This play is about women, change, sacrifice and painful growth. In Tiny Fires, with Paul Robinson directing, it has found the perfect company to explore its sprawling non linear structure as it charts the interweaving lives of four generations of women beginning with Doris, born in the 1900s and ending with Rosie, her great grand daughter, born in the 1970s.
Playwright Charlotte Keatley wrote the play aged 25 in 1985, in the decade which saw a push for equal representation of women in the House of Commons, the passing of the Equal Pay Act for women (still not enforced) and Diane Abbott entering parliament as the first black woman MP. It was the time when 30,000 women marched on Greenham Common to protest at planned nuclear arms sites. The play is a reflection of women’s hardships and successes: Doris accepts there is nothing she can do about her loveless marriage to Jack, working mother Margaret can only define herself through her job as a PA to a male boss, and daughter Jackie has overcome the challenges of the 1970s and 80s to set herself up as an artist and business woman. But much of what happens in the play is about looking forward too, beyond even Rosie’s ability to become politically mobilised. The play is nearly ten years ahead of the UK’s first ‘Take our Daughters to Work’ Day (1994), yet Margaret allows Rosie to swing her kites about the office without care.
This hinted at and lived future is like a huge rising tidal wave, a tsunami of thought and feeling. Choreographer Lucy Cullingford’s movement on stage creates this impression. It’s matched by music ranging from parodies of American popular songs “My Mammy” to songs by Nina Simone and Beyoncé’s Run the World. It’s there in Maureen Lipman’s body language as a young Doris as she plays Doctors and Nurses with the others in unrelated childhood scenes. It’s there as unhappy Margaret, played with superb range by Caroline Faber, seems to understand the price she must pay for just about everyone else’s progression. It’s there when Jackie and Rosie are restless spirits eager to pave new paths for themselves. “Let’s kill our mummies” is the first taboo they explore in the childhood scenes. The subtext and set up is: we blame our mummies for the state we are in.
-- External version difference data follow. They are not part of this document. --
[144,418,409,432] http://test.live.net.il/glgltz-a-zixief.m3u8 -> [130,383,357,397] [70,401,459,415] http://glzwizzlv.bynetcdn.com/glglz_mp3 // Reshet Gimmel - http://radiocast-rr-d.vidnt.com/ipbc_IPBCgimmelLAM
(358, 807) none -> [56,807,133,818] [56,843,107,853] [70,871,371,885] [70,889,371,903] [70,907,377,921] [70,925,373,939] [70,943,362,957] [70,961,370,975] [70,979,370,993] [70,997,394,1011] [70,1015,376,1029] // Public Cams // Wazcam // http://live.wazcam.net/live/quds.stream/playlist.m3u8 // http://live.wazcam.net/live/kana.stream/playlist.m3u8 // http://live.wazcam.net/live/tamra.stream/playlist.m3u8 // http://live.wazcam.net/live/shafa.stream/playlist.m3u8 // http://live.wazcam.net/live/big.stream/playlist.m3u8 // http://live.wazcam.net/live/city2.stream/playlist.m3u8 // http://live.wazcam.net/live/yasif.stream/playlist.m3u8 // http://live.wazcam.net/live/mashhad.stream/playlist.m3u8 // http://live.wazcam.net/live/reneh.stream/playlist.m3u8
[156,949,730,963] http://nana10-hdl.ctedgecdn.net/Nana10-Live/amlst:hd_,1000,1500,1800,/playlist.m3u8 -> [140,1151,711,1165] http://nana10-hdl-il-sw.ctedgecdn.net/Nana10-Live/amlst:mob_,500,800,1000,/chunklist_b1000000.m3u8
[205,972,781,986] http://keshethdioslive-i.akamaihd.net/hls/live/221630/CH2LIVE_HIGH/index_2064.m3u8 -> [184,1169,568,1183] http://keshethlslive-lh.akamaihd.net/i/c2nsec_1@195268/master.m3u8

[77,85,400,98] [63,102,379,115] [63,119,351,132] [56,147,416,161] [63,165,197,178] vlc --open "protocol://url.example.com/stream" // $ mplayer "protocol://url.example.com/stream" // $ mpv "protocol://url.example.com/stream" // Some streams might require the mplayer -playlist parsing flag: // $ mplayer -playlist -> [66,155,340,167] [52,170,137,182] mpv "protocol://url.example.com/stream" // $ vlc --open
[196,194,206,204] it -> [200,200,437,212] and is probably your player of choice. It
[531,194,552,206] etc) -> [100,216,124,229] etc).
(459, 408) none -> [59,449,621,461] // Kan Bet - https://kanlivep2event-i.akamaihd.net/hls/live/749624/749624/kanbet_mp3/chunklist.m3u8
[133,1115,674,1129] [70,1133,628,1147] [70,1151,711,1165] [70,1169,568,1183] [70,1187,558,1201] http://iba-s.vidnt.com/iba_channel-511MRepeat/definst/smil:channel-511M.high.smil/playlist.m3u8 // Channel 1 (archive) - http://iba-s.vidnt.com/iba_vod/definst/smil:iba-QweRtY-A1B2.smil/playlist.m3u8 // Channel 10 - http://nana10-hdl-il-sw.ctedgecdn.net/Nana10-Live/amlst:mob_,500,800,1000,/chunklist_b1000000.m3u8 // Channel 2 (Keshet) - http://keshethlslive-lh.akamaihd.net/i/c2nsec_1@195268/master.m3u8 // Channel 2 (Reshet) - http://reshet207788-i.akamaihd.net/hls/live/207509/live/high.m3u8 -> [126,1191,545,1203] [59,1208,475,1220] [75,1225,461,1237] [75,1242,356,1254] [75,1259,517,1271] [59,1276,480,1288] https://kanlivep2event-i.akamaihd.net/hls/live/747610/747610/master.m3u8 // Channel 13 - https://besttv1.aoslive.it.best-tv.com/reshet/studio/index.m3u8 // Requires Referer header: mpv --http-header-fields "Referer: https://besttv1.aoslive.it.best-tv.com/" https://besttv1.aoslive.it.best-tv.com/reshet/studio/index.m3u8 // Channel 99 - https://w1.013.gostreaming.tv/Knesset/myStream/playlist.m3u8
The women as girls can’t yet see the invisible patriarchal forces that will entangle them. Then they do, bit by bit, as the years pass. The forces are there in the language and small rituals: Doris parrots her husband Jack and leaves him to say prayers for them both. But Rosie, later, parodies and mocks mens’ ways of speaking in sparky delivery from Serena Manteghi. The production trawls through layers of memory and sentiment giving way to mockery and humour.
It’s a bit like Timothy Bird’s video design, which harks back to the days of VHS. Nine TVs litter the stage as if in an art installation. In the 1970s/ 80s video art was all the rage and women were its chief exponents. Here flickering images of the rally in Hyde Park for women’s right to vote in 1913 gives way to sentimentalised images of cherry blossom and blue skies to more detailed imagery of flowers that seem more cruel, and yet more life-like. How can femininity really be realised? Footage of Mrs Thatcher in a red dinner gown where she appears to mock her dress sense, can be later contrasted with Doris’ choice, after the death of her husband, to put up maroon curtains in her new house after years of bowing to Jack’s wishes. Who is the more free, Mrs Thatcher or Doris? Margaret is left pondering the second taboo: the giving away of one’s child. Not quite a child of the 60s, living in post-war Britain where new values were uncertain, she is left clutching two babies: her’s and her daughter Jackie’s. Keatley is carrying on where Ibsen, in A Doll’s House, left off. But nothing is simple. Margaret finds her identity by bringing up a family and holding down a job, something that is rejected by Jackie. But Katie Brayben as Jackie makes us realise that giving up Rosie was never easy. The whiteness of set designer Signe Beckmann’s stage, with lighting designer Johanna Town’s cold sunlit spaces, can mean something else. It’s how women may feel once the children have left and they only have the office, and are not recognised for their sacrifices.
Still, vitality is at the heart of the play: Simon Slater’s eerie sound warns that change is never far away. Rosie is the endgame. Yet how free is Rosie, when she never really knew the chains that bound others? Her pain is that of not understanding. Doris is the lucky one, who survives Jack and her children and grandchildren’s tribulations, and understands only too well. Maureen Lipman makes the point beautifully and whilst her one liners have the audience rocking with laughter, her body language says it all. At the beginning of the play, she’s all frigid, haughty. At its end, she is a song of herself.
Where does all this end up: Doris whose growing awareness of her life is brought about by the freedoms her granddaughter Jackie can give her, Margaret who never realises how much Rosie loved her, Jackie who will forever live with the guilt of giving Rosie away to Margaret? The answer is in Rosie. What happens to Rosie beyond the play, an interviewer once asked the playwright. “Look around you,” she replied.